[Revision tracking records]
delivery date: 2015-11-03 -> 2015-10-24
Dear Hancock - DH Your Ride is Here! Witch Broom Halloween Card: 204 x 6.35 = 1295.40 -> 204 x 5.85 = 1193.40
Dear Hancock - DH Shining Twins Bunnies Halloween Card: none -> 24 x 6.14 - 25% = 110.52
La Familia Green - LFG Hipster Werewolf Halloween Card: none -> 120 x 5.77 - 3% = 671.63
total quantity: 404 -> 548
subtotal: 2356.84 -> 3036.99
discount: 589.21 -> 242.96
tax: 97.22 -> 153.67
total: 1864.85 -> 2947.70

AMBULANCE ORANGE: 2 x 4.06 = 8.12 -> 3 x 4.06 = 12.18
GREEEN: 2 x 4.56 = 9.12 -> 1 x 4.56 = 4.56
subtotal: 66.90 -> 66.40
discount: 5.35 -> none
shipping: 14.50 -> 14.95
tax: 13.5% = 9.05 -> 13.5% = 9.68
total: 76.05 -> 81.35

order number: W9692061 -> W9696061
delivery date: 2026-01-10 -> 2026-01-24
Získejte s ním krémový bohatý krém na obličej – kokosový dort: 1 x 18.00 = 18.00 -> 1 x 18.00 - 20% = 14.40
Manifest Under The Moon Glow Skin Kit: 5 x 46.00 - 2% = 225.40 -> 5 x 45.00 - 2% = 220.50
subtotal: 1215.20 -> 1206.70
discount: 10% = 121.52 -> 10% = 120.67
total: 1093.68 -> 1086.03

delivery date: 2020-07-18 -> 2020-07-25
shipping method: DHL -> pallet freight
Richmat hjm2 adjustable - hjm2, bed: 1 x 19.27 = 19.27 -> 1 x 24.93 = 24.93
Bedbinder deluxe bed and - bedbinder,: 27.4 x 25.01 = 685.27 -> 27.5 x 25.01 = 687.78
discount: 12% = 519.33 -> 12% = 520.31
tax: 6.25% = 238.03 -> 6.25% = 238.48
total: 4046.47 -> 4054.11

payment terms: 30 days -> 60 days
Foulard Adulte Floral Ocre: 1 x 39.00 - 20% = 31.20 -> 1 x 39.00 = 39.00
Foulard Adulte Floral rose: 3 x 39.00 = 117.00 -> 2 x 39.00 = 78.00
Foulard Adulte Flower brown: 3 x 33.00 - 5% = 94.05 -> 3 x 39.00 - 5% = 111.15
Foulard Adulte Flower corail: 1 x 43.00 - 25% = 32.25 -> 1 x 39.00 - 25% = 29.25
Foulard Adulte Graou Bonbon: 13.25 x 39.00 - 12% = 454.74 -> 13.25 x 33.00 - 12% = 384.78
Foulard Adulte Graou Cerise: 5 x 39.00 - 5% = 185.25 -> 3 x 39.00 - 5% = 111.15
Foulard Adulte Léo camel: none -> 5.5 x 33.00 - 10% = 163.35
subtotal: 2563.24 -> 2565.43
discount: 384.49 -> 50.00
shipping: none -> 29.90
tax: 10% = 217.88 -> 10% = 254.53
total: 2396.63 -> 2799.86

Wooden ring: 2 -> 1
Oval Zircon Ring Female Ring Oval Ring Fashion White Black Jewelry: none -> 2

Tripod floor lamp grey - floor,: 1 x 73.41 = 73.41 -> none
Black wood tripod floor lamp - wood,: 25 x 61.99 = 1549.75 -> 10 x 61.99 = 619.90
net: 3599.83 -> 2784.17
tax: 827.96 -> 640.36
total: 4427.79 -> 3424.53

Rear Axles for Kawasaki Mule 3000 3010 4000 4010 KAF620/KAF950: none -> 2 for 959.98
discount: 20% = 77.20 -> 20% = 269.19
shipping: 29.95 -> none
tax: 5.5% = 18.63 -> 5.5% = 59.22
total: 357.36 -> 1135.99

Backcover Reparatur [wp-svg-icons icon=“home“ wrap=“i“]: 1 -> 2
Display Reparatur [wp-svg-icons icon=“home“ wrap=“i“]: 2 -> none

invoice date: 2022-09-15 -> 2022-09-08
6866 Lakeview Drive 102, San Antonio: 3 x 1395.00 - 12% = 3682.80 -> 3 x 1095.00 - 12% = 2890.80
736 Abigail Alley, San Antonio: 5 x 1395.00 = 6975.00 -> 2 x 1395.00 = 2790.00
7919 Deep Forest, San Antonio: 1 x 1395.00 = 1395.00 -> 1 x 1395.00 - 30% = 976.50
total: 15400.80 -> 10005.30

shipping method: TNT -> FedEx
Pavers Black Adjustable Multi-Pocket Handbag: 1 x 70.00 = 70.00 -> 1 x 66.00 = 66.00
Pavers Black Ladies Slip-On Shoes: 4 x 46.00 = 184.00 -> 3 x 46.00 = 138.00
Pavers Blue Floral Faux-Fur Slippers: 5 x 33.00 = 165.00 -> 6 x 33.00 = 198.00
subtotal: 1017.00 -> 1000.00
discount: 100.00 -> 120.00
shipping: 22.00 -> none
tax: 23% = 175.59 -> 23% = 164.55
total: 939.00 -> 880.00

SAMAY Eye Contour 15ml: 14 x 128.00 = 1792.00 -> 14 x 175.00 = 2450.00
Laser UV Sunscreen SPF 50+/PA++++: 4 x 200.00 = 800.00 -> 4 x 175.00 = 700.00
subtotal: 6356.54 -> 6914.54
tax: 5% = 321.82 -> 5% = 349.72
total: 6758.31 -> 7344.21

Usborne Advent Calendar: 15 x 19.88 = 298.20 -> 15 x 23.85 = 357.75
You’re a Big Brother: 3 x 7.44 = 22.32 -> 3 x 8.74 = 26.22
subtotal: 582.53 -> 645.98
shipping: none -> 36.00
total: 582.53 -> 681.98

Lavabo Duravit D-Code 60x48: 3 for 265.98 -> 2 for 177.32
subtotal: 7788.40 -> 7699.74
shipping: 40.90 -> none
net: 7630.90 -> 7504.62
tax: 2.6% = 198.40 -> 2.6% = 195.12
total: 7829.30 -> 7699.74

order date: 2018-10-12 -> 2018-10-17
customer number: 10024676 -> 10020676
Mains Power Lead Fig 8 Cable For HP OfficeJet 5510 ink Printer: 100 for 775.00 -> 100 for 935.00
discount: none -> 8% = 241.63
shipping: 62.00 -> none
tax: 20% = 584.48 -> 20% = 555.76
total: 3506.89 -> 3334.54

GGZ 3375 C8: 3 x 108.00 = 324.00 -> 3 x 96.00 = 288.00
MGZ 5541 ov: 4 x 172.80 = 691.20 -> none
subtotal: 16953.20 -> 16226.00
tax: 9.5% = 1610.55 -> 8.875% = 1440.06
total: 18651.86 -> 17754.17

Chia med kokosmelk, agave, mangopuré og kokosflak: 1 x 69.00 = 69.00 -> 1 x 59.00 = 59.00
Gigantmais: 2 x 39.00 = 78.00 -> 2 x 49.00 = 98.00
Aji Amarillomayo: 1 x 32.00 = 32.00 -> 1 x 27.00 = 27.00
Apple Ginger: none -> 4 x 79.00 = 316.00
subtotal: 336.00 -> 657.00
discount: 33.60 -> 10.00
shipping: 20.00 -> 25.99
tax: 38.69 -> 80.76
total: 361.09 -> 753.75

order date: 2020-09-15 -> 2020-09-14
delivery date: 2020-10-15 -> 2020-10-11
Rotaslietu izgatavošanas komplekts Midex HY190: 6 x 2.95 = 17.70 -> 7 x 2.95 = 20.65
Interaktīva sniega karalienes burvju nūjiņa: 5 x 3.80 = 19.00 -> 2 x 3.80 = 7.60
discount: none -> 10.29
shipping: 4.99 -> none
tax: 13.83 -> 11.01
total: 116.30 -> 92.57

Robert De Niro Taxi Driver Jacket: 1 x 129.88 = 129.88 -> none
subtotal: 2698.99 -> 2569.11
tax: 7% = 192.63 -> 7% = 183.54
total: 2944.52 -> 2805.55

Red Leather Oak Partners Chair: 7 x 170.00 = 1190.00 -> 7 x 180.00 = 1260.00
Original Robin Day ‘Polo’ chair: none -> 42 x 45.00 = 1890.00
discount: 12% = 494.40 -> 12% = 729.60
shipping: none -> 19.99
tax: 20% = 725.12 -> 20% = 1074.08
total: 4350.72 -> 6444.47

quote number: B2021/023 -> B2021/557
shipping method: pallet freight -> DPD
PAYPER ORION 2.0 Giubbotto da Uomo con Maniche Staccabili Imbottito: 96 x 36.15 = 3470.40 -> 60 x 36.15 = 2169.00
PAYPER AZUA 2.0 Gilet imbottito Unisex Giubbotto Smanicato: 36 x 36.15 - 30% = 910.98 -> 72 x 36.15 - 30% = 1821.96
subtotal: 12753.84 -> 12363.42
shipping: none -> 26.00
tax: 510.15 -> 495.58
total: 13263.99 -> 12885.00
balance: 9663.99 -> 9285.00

**Problem to solve**. Take the line above containing "shipping: none -> 29.90", the line containing "Tripod floor lamp grey", and all lines in between, and copy them exactly without anything else.

**Response**.
shipping: none -> 29.90
tax: 10% = 217.88 -> 10% = 254.53
total: 2396.63 -> 2799.86

Wooden ring: 2 -> 1
Oval Zircon Ring Female Ring Oval Ring Fashion White Black Jewelry: none -> 2

Tripod floor lamp grey - floor,: 1 x 73.41 = 73.41 -> none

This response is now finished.